— А у нас когда-то был хороший батальон, — сказал Стрит, и улыбка, которой он улыбнулся, уже не была ни приветливой, ни обаятельной. — Верно, Герберт?..
— Дай ей договорить, Алан. Я хочу знать, к чему она клонит и в чем ее обида.
Но она перевела взгляд на Стрита.
— Верю. Но ведь и мы, между прочим, не на луне жили. У меня было два брата…
— Понятно, — мягко сказал Стрит. — Но не надо вымещать на нас.
— А вам — на нас! Вот и все.
— Послушайте, — возразил Кенфорд с почти оскорбительным снисхождением в голосе, — мы на вас ничего не вымещаем. Никто вам слова худого не сказал. Похоже, у вас сегодня настроение плохое, вот вы на нас его и срываете. А зря.
Они смотрели друг другу в глаза, и девушка первая отвела взгляд. И даже покраснела. А потом нахмурилась и отвернулась.
— Ладно. Опять меня занесло, я понимаю. Но только… когда начнете думать, имейте это в виду.
— Что — это?
— Все. Сами увидите. Сейчас автобус подойдет, не пропустите. Пошли, Иди!
Как раз, когда она шагнула к выходу, на улице раздался скрежет старых тормозов, дверь распахнулась, и ворвался второпях крупный румяный мужчина в военном мундире. Девушки округлили глаза и проскользнули в дверь.
— Алан!
— Джералд! Мама получила мою телеграмму?
— В последнюю минуту. Я только-только поспел. Как насчет стаканчика перед дорогой?
— Если поторопитесь, — ответила барменша и поспешно налила ему двойную порцию виски.
— Это наши ребята, Джералд. Служили со мной все это время. Герберт Кенфорд. Эдди Моулд. Мой брат Джералд, до сих пор штабной майор, но нам теперь наплевать, верно?
Джералд широко улыбнулся, дружески потряс обоим руки и выразил общее и неопределенное пожелание, чтобы дома у них все оказалось в порядке.
— Нам пора на автобус, — сказал Кенфорд. — Побежали, Эдди.
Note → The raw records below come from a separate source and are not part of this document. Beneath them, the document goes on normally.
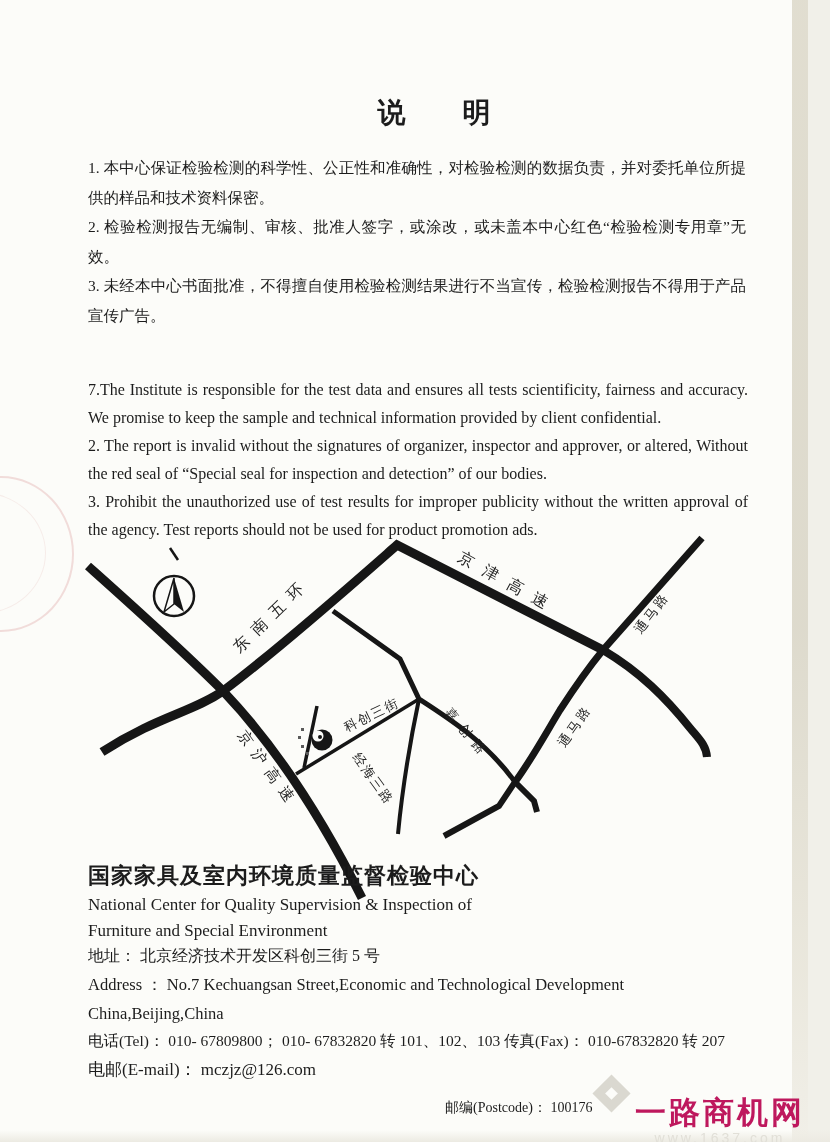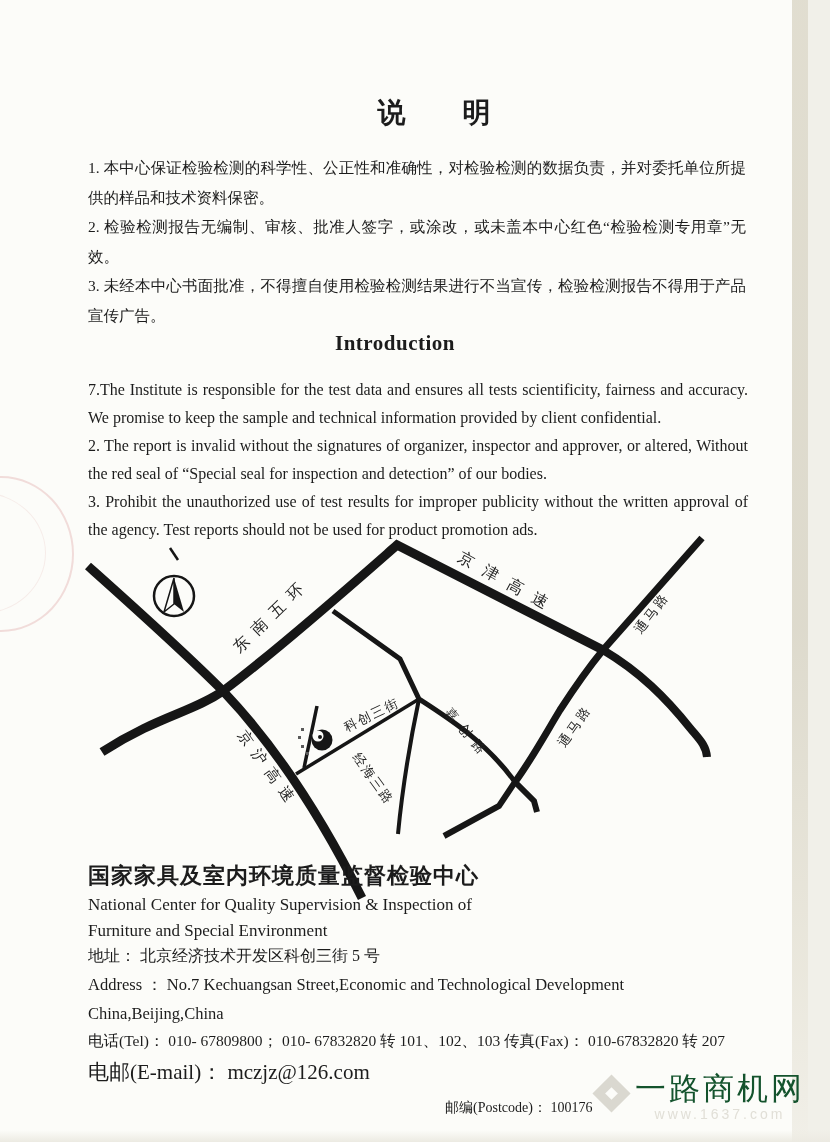"Introduction" div.en-title { html: <div>Introduction</div> -> none }
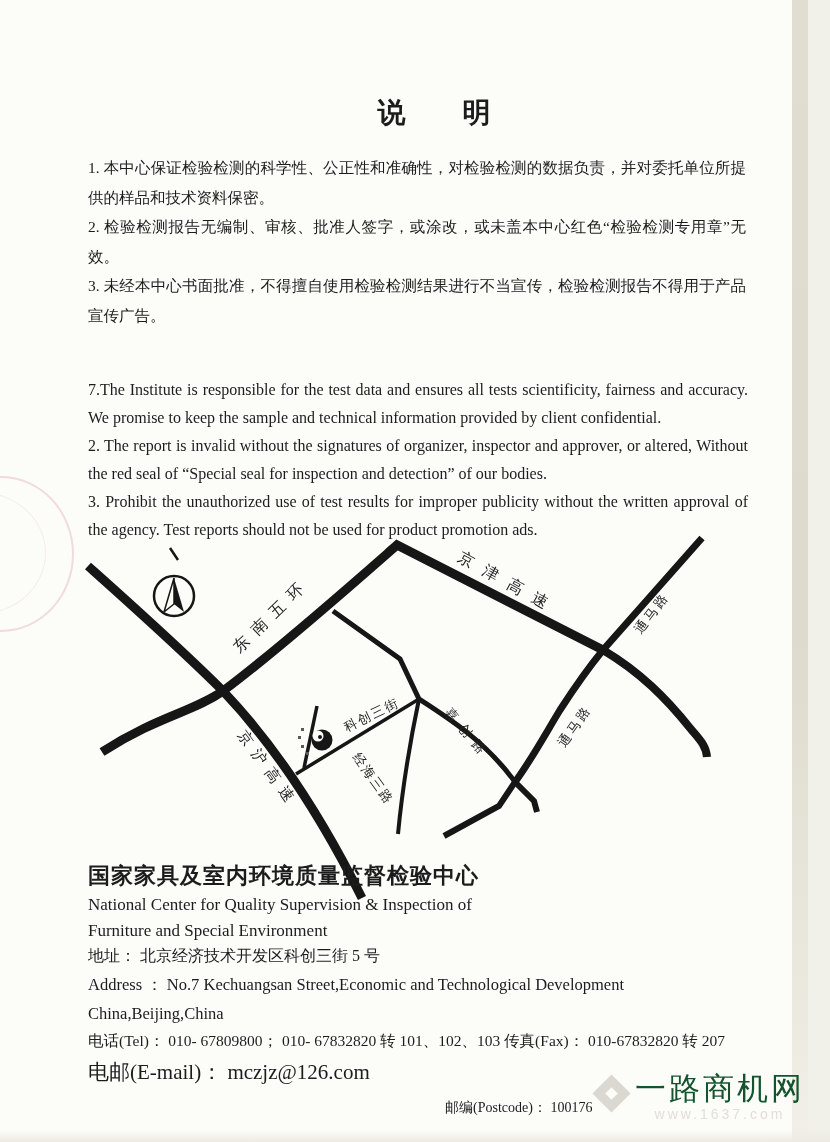"电邮(E-mail)： mczjz@126.com" .email-line { font-size: 21px -> 17px }
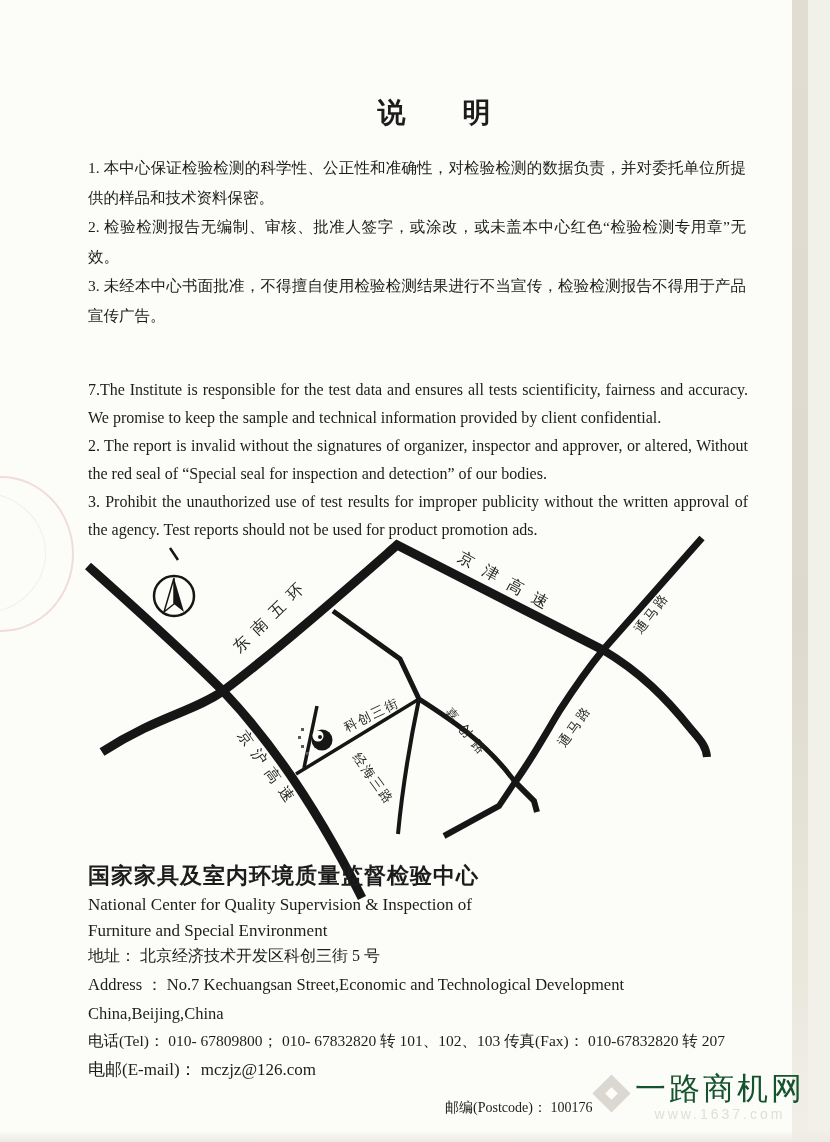"一路商机网" .wm-name { color: #14532d -> #be185d; font-weight: normal -> bold; margin-top: none -> 24px }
У нас на ферме есть телефон, Алан, если надумаешь повидаться.
— Обязательно, Герберт. И поостерегись той девушки, — посоветовал он вдогонку, — по-моему, ты ей приглянулся, хотя ума не приложу чем.
Эдди Моулд в ответ захохотал, но Герберт не отозвался. Джералд, ухмыляясь, смотрел им вслед, а потом обернулся к брату и барменше:
— Если эта черненькая в желтом платочке, то, по-моему, ему повезло. Не так-то плохо для начала, а?
— Но и не так-то хорошо, — ответила барменша, собирая стаканы. — Закрываемся, джентльмены. Время!
Они вышли, а она подошла к двери, чтобы запереть за ними, и сквозь дверное стекло, с которого уже почти облезла темно-синяя краска, видела, как они поспешно нырнули в машину, даром что майор такой грузный, не в пример своему стройному брату в новом синем костюме, и уехали. А на том краю площади как раз отходил автобус, увозивший двух парней и двух девушек. Стекло с остатками затемнения скрадывало оттенки и смазывало контуры. Как в старой кинокартине, подумалось женщине. В баре у нее за спиной уже воцарялась обычная послеполуденная одурь и скука. Женщина и сама чувствовала себя усталой, скучной. Почему-то ей даже стало грустно. Хотя это все-таки лучше, чем бросаться на людей, как некоторые. Надо поскорее возвращаться в Лондон, вот что в который раз подумалось ей. Здесь, в провинции, никогда ничего не происходит.
2
Джералд правил и говорил о машине. Он всегда любил разговаривать о машинах.
— Совсем не тянет, — жаловался он. — От этого бензина летят к черту цилиндры, не горючее, а просто жидкий навоз, ей-богу.
Алан слушал с нежностью, — он любил старину Джералда, но краем уха. А сам смотрел, как проплывают мимо милые сердцу пейзажи в нежном цвету новой весны. Снова действовали древние чары.
— Замечательные у нас края, Джералд. Ты взгляни на эти буки.
— Верно, старичок. Лучше всех. Помню, когда я только приехал из пустыни, я бродил тут, как во сне, ей-богу. Теперь-то привык, понятное дело.
Свернули на Суонсфордскую дорогу, по-прежнему больше заслуживающую название простого проселка. Она шла по долине, прихотливо извиваясь, точно красивая старинная мелодия. Пели птицы. Цвел терновник. И день стоял золотой и теплый. Точно кадры старого кинофильма, проступающие на тусклом экране, в душе у Алана, где-то в самой глубине, всплыла извечная картина английского земного рая. Он узнал ее, попытался было прогнать, не смог и задумался.